One hot August morning a couple of us, wearied with such scenes, crossed the Long Bridge, (whose opposite ends were guarded, at the outbreak of the war by hostile sentries—Virginia stationing hers at the end where the bridge touched her sovereignty, and General Scott sending his to the other end to watch them), and took the cars for Manassas Junction. The railroad had just been turned over to its old owners by the military authorities, and the cars, provided for the accommodation of the Virginia travelers, still bore the inscription “United States Military R. R.”
A motley throng of curiosity-hunters, speculators, sight-seers, returning pardon-seekers, and Southern politicians filled the cars. Among them were a very few Southern women. The leaders of the Old Dominion were not yet able to travel much.
Manassas Junction was being made over again. A few frame shanties had been hastily thrown up. Two of these did duty as “hotels;” nearly all contrived to turn an honest penny by selling villainous liquors for twice the Washington price. Workmen were nailing on roofs, and hammering at weather-boarding for several more. “We’ll open out a store there next week,” said an unmistakable Yankee, pointing to a structure still standing in the naked simplicity of bare sills, posts and rafters.
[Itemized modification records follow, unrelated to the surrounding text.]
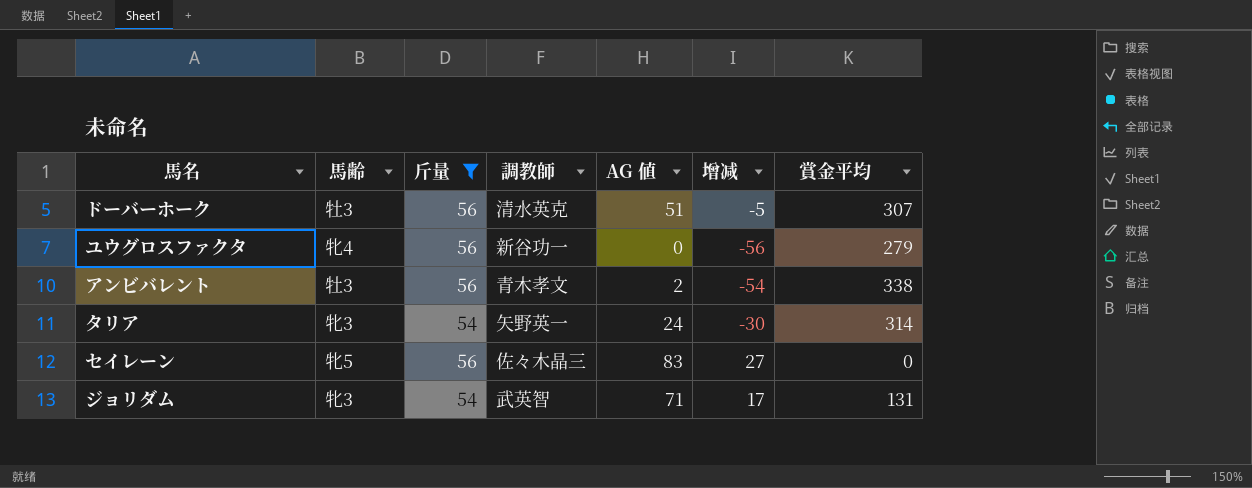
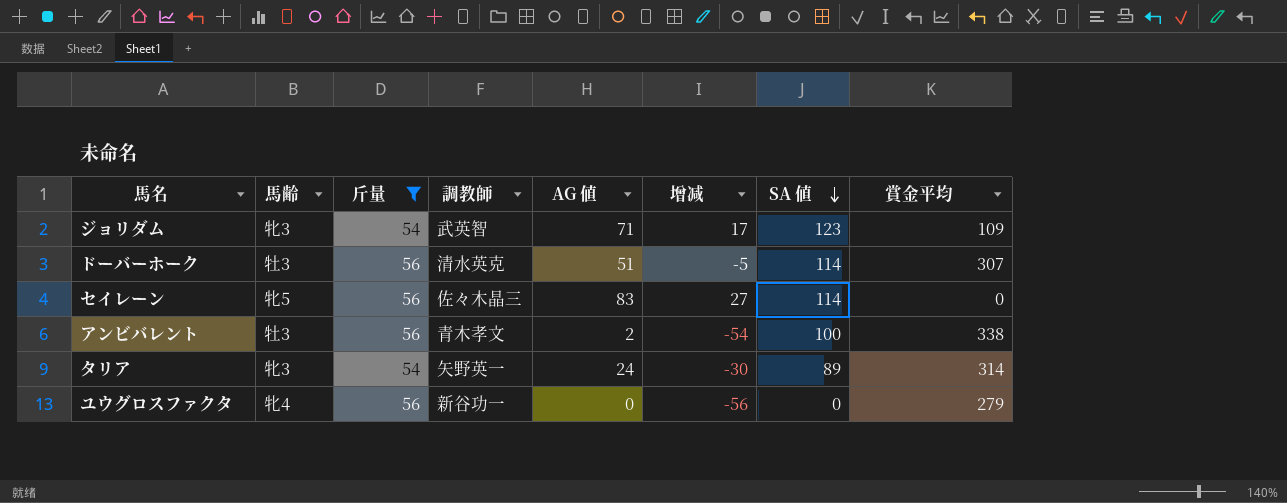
row order: none -> SA 値 descending
column SA 値 | position: none -> 7
ジョリダム | 賞金平均: 131 -> 109

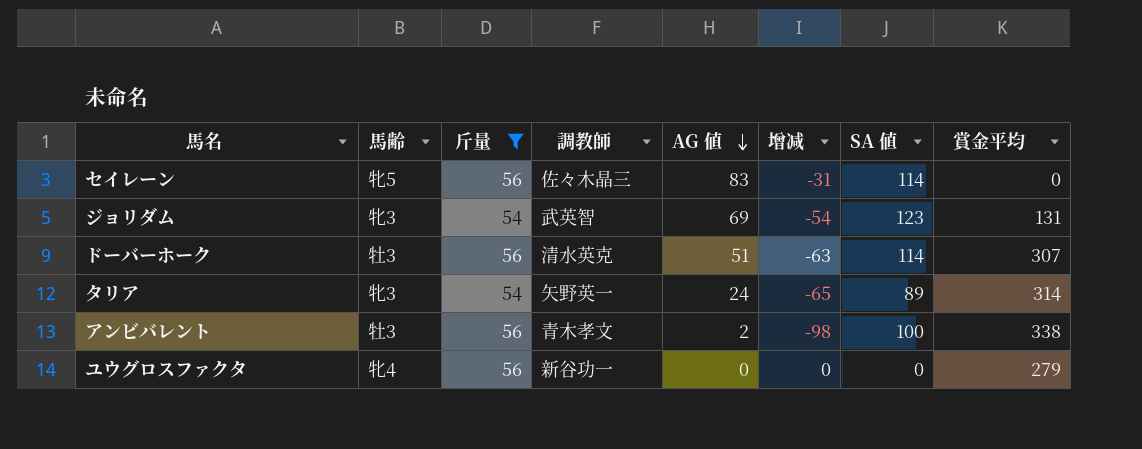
row order: SA 値 descending -> AG 値 descending
column 增减 | formula: [AG 値] - [斤量] -> [AG 値] - [SA 値]
ジョリダム | AG 値: 71 -> 69
ジョリダム | 賞金平均: 109 -> 131

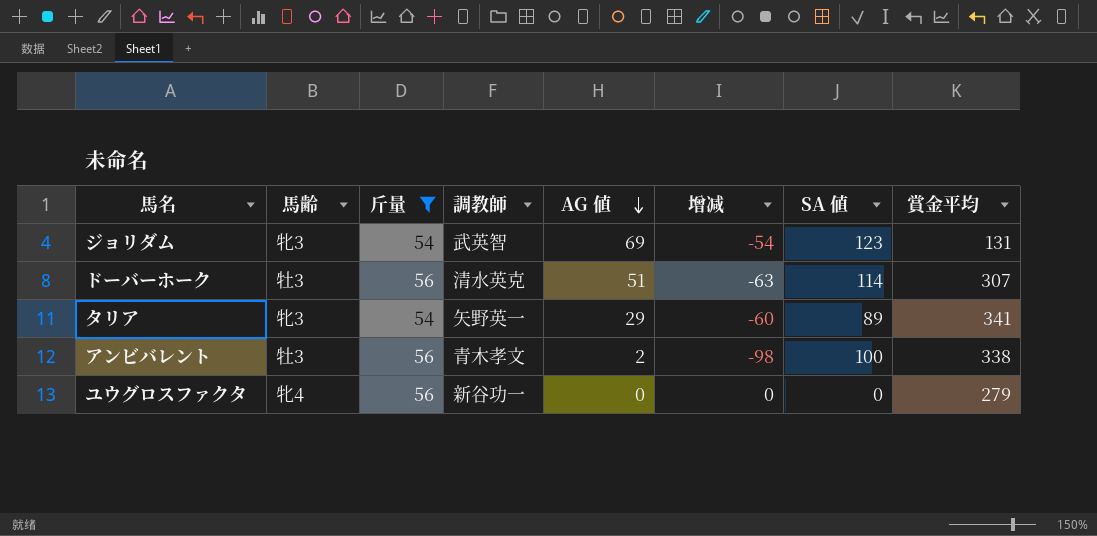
row セイレーン: 牝5 | 56 | 佐々木晶三 | 83 | -31 | 114 | 0 -> none
タリア | AG 値: 24 -> 29
タリア | 增减: -65 -> -60
タリア | 賞金平均: 314 -> 341

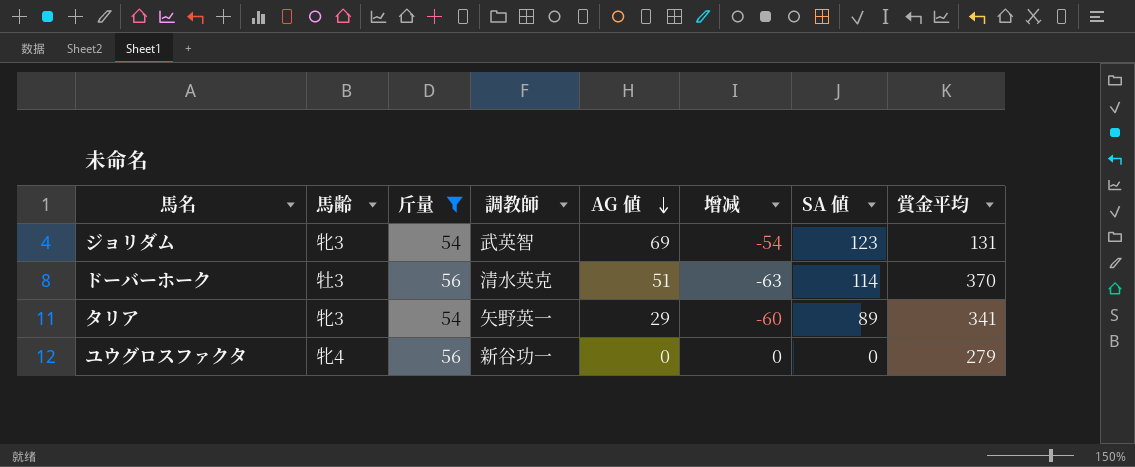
row アンビバレント: 牡3 | 56 | 青木孝文 | 2 | -98 | 100 | 338 -> none
ドーバーホーク | 賞金平均: 307 -> 370

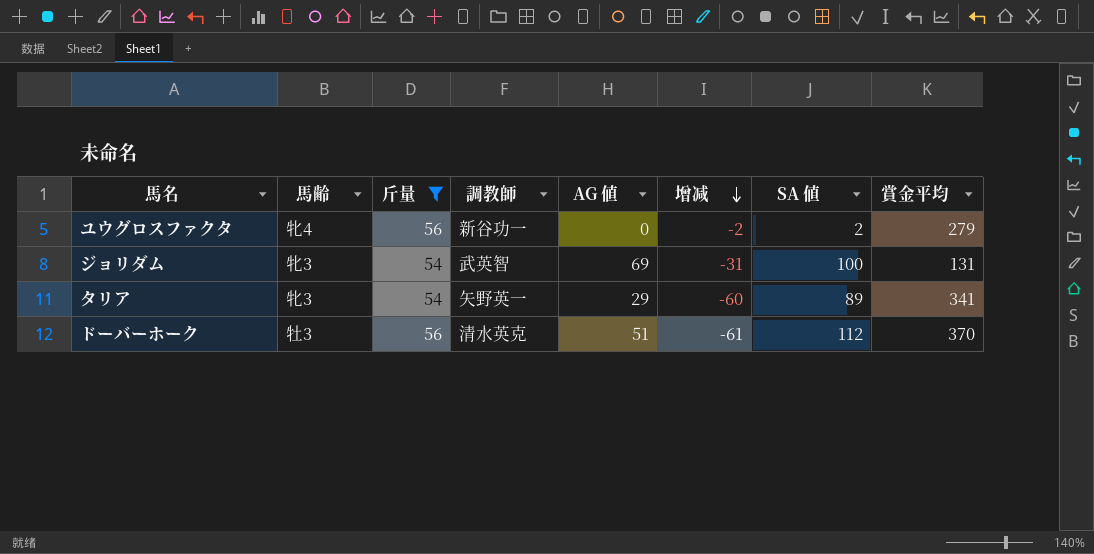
row order: AG 値 descending -> 增减 descending
ユウグロスファクタ | 增减: 0 -> -2
ユウグロスファクタ | SA 値: 0 -> 2
ジョリダム | 增减: -54 -> -31
ジョリダム | SA 値: 123 -> 100
ドーバーホーク | 增减: -63 -> -61
ドーバーホーク | SA 値: 114 -> 112

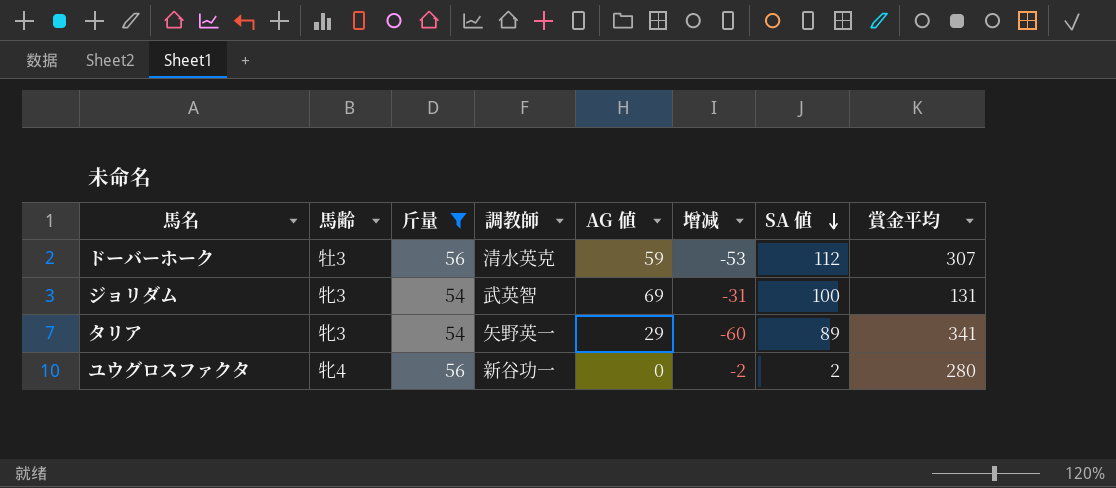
row order: 增减 descending -> SA 値 descending
ドーバーホーク | AG 値: 51 -> 59
ドーバーホーク | 增减: -61 -> -53
ドーバーホーク | 賞金平均: 370 -> 307
ユウグロスファクタ | 賞金平均: 279 -> 280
We stopped among the carpenters, while the tavern-keeper was hitching up his horses to take us over to Bull Run, and made some inquiries as to the localities. “That’s the road to Manassus Gap,” said one, laying down his hammer and nails, with the air of a man glad of an opportunity to quit work and talk. “That’s where we came marching up time o’ Bull Run.” He went on to describe the route his division took. Supposing him to be a Northerner we became utterly confused in trying to square our recollections of the battle with his descriptions. Finally it occurred to us to ask, “Which side were you on?”
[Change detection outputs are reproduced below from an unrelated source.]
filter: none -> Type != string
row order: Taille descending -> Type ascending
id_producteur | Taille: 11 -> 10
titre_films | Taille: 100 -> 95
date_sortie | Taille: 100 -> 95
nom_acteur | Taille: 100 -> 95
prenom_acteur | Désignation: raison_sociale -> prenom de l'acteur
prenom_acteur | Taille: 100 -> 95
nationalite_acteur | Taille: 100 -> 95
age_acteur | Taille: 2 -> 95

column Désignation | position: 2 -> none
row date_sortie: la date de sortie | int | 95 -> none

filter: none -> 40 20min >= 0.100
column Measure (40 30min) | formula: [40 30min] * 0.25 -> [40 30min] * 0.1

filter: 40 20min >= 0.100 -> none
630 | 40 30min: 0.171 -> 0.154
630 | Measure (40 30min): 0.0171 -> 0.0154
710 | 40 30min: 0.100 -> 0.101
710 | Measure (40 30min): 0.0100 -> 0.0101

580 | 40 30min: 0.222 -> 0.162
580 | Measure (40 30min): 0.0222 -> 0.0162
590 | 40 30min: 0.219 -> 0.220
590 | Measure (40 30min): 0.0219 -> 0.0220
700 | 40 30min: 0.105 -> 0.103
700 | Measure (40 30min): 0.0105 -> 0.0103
“The Virginia side, of co’se! What side’d ye ’spose I’d be on?”
“He was one of Mosby’s guerrillas,” whispered a Northern resident standing by.
He reckoned they’d be quiet enough now, ’s long ’s they’d nothing else to do. They’d been overpowered, but no Yankee could say they were ever whipped. “Didn’t we whip you right straight along till you called in the niggers and Dutch to help you? Make it a fair fight and we’d have whipped you all the way through. One of us could whip two o’ your men any time in fair fight. It stands to reason. Didn’t we whip you all along with only half as many men? Of co’se one o’ our men had to be better’n two o’ your’n.”
By this time our ambulance drove up and we started for the battle-fields. “They talk mighty big,” said our Pennsylvania driver, who had heard the latter part of the conversation; “but in spite of all their big talk, they do things that down in old Lancaster we’d be mighty ’shamed of. Why, here the other night a fellow comes into our tavern there to buy a bottle of whisky. After he buys it, what does he do, but call in two or three others that had helped him pay for it, and borrow our glasses to take a drink out of his bottle. Why couldn’t the stingy cuss ’ave bought it by the drink like a gentleman, if he’d a know’d how a gentleman did?”
The road led us away through a boundless common, waving with golden rod and covered with luxuriant grass. Every fence, for miles, was gone. Here and there solitary chimneys marked the site of an old “Virginia mansion,” and sometimes a little of the shrubbery had been spared about the ruins, but there were no other signs of human habitation. Neither were there any signs of the conflicts which have made the neighborhood memorable forever. Few trees were standing to show the scars of shells; the country seemed an absolute solitude; where once the roar of battle had rent the air, we had only the chirping notes of myriads of birds.